When the pilgrims began to pour in, Walid and his accomplices were on the watch, posted on all the roads leading to Makkah. Not a single Arab passed along these highways without being warned against Mohammad by the conspirators in ambush. But although a few pilgrims were alarmed at these warnings and feared the spells that they were informed were threatening them, the majority felt their curiosity increasing with regard to this extraordinary man, whose utterances gave rise to such great apprehension among the lords of the city. Thus it came to pass that when the travellers returned to their tribes, they told what they had seen; so that it plainly resulted that the campaign, organised against Mohammad by his enemies, only achieved the purpose of spreading his renown all over Arabia.
In order to add fresh fuel to the fire of their rage, increasing as the Prophet's reputation became established—a result partly due to their involuntary efforts—the idol-worshippers sought every opportunity to heap insults on him. Being all together, one day, in the precincts of the Temple, they worked each other up. 'No! never have we endured from anybody what this man hath made us endure,' they cried out in chorus. At that very moment, Mohammad came on the scene and began to perform the ritual circuits round the Ka'bah. They rushed at him, all at one bound. 'Art thou the man who dareth to insult the gods of our fathers?' they shouted. 'Aye, I am that man!' he replied, undisturbed.
One of the enraged citizens caught hold of the collar of his mantle, and twisting it roughly, tried to strangle him. Abu Bakr, who chanced to be standing near, interfered. 'How now? Would ye kill a man who proclaimeth that Allah is his God?' he said sadly, and freed the Prophet, not without suffering ill-treatment himself, for a portion of his beard was plucked out by Mohammad's assailant.
The danger he had risked in these circumstances did not prevent the Prophet from returning to the Ka'bah to perform his devotions, without letting the furious glances of his assembled adversaries trouble him. Acting under the orders of Abu Jahal, a man fetched some sheeps' entrails from the slaughter-house. He chose those of an animal that had been killed several days before, and while the Prophet was prostrate as he prayed, the rascal covered the nape of his neck and his shoulders with the offal. All those present were seized with such outrageous fits of mirth that they fell seated on the ground, rolling one against the other.
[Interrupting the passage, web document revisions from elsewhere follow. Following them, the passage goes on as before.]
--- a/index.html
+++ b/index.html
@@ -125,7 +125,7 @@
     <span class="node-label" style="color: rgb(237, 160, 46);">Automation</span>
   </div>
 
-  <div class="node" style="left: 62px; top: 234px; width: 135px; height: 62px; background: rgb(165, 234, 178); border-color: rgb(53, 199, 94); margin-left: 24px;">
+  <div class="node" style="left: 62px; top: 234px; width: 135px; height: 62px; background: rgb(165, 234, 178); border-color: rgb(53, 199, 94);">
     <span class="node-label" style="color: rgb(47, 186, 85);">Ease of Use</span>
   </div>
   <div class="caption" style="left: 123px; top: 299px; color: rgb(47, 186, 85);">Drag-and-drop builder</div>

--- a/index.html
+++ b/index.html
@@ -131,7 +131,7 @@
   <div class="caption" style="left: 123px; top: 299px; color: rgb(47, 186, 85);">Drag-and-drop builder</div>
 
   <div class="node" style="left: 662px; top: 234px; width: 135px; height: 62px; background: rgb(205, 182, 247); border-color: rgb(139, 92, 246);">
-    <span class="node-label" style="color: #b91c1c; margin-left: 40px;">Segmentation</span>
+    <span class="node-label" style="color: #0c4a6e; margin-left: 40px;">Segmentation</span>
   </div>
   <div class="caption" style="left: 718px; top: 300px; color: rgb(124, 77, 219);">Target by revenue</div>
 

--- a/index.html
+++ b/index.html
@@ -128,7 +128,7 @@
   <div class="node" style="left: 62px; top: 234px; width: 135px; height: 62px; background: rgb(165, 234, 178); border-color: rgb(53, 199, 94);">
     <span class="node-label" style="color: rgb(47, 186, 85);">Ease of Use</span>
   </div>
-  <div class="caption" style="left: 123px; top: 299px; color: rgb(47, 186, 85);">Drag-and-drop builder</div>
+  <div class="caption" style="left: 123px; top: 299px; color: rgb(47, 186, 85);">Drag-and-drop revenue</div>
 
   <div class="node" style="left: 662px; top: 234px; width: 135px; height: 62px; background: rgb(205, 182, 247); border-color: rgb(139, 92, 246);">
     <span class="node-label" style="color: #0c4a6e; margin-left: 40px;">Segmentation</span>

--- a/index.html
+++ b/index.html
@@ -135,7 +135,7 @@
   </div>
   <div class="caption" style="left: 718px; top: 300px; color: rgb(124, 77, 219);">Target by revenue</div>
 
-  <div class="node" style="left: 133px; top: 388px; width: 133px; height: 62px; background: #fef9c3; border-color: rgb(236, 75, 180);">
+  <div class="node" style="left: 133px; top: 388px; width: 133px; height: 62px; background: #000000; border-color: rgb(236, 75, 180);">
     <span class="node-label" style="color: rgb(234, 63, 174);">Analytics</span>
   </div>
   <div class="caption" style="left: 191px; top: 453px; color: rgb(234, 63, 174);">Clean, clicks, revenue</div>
As for Allah's Elect, he seemed not even to have noticed the affront offered to him, and continued to pray. It was his daughter Fatimah who, arriving a few moments later, threw the filth far from her father, and railed at the wretches who had belittled themselves by the infliction of such a repulsive insult.
On a par with Abu Jahal, ranking with those who are branded eternally in history's pages on account of their atrocious treatment of the Prophet, was one of his uncles, a son of Abu Muttalib, surnamed Abu Lahab, "The Man Vowed to Hell-fire." Mohammad was preaching one day on the hill of Safa, in the midst of a crowd of inhabitants of that region, when Abu Lahab interrupted him rudely. 'Mayst thou be annihilated!' he bawled; 'thou who hast called us together to listen to such nonsense!' To this insult the following surah of the Qur'an (cxi) replies: "Let the hands of Abu Lahab perish, and let himself perish! * His wealth and his gains shall avail him not. * Burned shall he be at the fiery flame, * And his wife laden with the fire-wood, * On her neck a rope of twisted palm-fibre."
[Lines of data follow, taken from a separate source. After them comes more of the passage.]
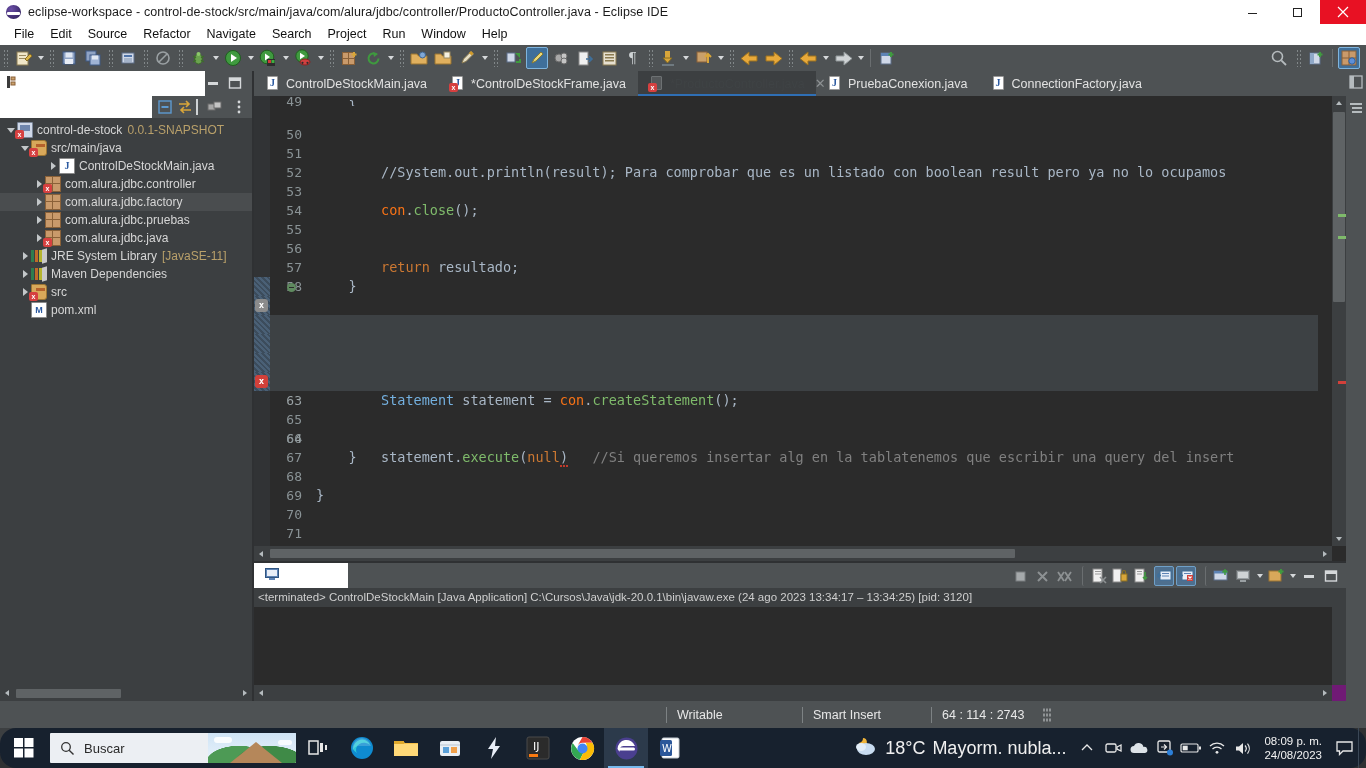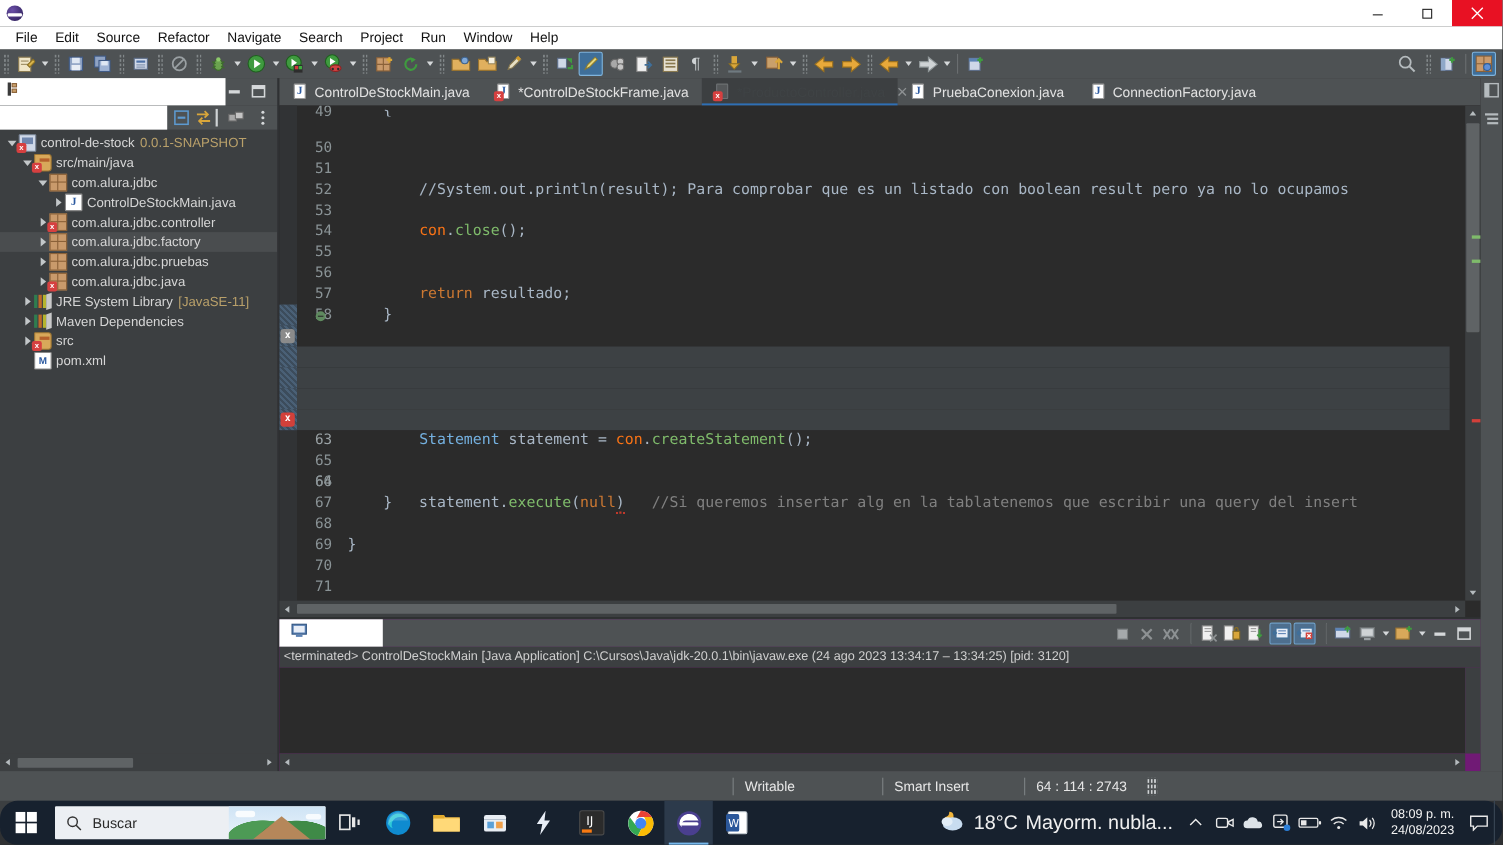--- a/index.html
+++ b/index.html
@@ -373,6 +373,7 @@
     <span class="circ"></span>
       <span class="bar"></span>
   </span>
+  <span class="title-text">eclipse-workspace - control-de-stock/src/main/java/com/alura/jdbc/controller/ProductoController.java - Eclipse IDE</span>
   <div id="winbtns">
     <div class="wb">
       <svg width="11" height="11" viewBox="0 0 11 11">

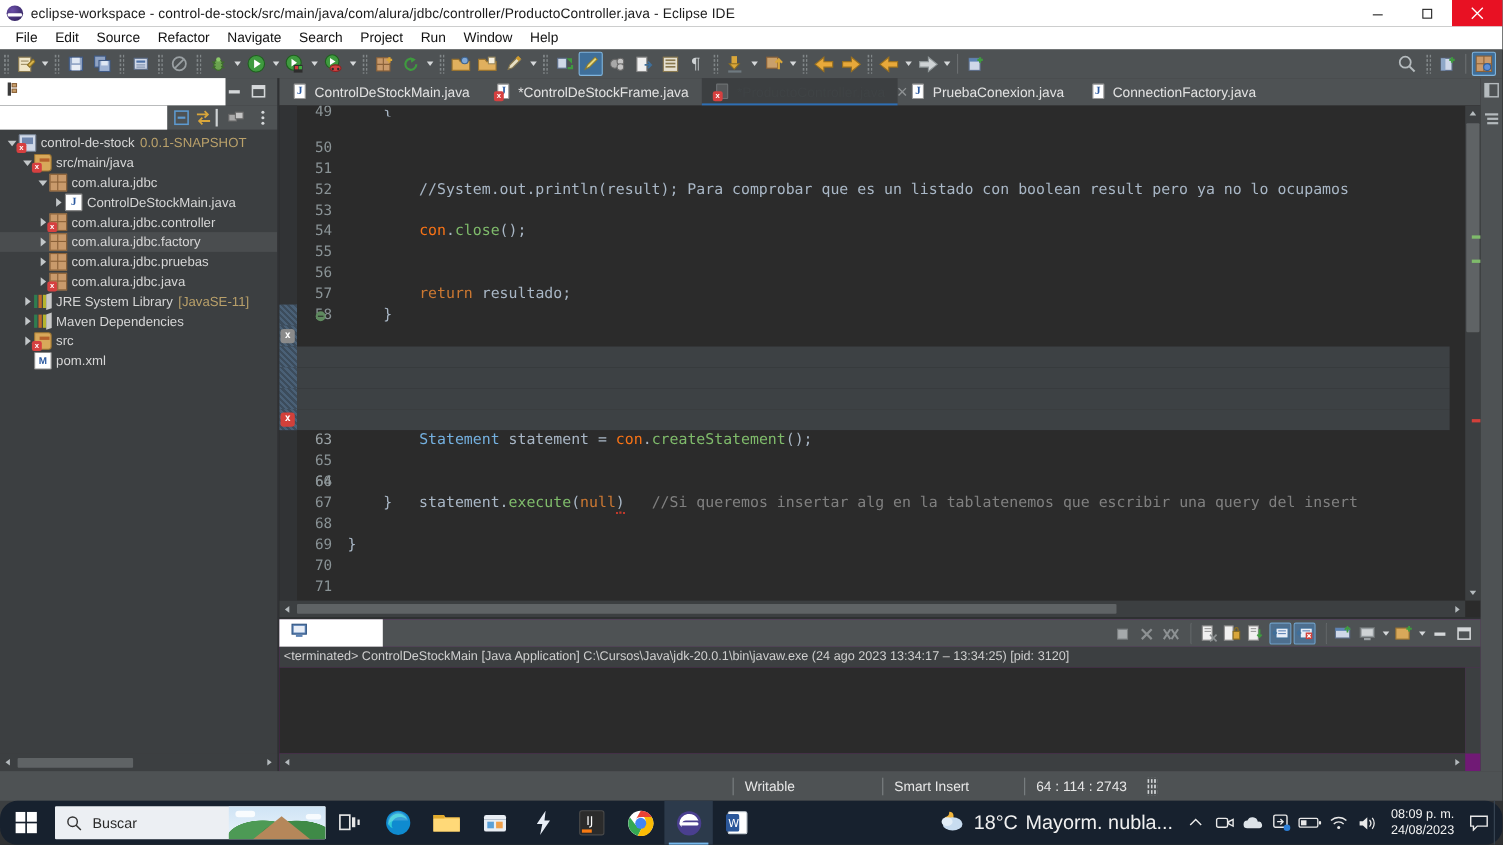--- a/index.html
+++ b/index.html
@@ -726,11 +726,6 @@
       <span class="tlabel">src/main/java</span>
     </div>
 
-    <div class="trow" style="padding-left:34px;">
-      <span class="tw open"></span>
-      <span class="ticon ic-pkg"></span>
-      <span class="tlabel">com.alura.jdbc</span>
-    </div>
 
     <div class="trow" style="padding-left:48px;">
       <span class="tw closed"></span>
This Surah, quickly becoming renowned, increased Abu Lahab's resentment and probably had even more effect on that of his wife, Umm Jemil, who found herself attacked therein in a way that was as annoying as it was deserved. To be nicknamed "carrier of fire-wood" was past endurance; but had she not, on one occasion, strewn the path of Mohammad with thorny branches; had not her tongue lit up the fires of hatred with the faggots of calumny that she hawked about everywhere? The odious couple resorted shamelessly to the vilest acts, daily throwing heaps of filth on the terrace of Mohammad's house or in front of his door, for he was their neighbour.
Worked up or terrorised by these fanatics, most of the dwellers in Makkah repulsed the Prophet or avoided him. Children and wastrels pursued him with their jibes in the street. He was perfectly indifferent to such provocations. What was it all to him? Nothing more than a passing breeze. He never even seemed to notice the persons who acted thus; he only looked at those he hoped to convert.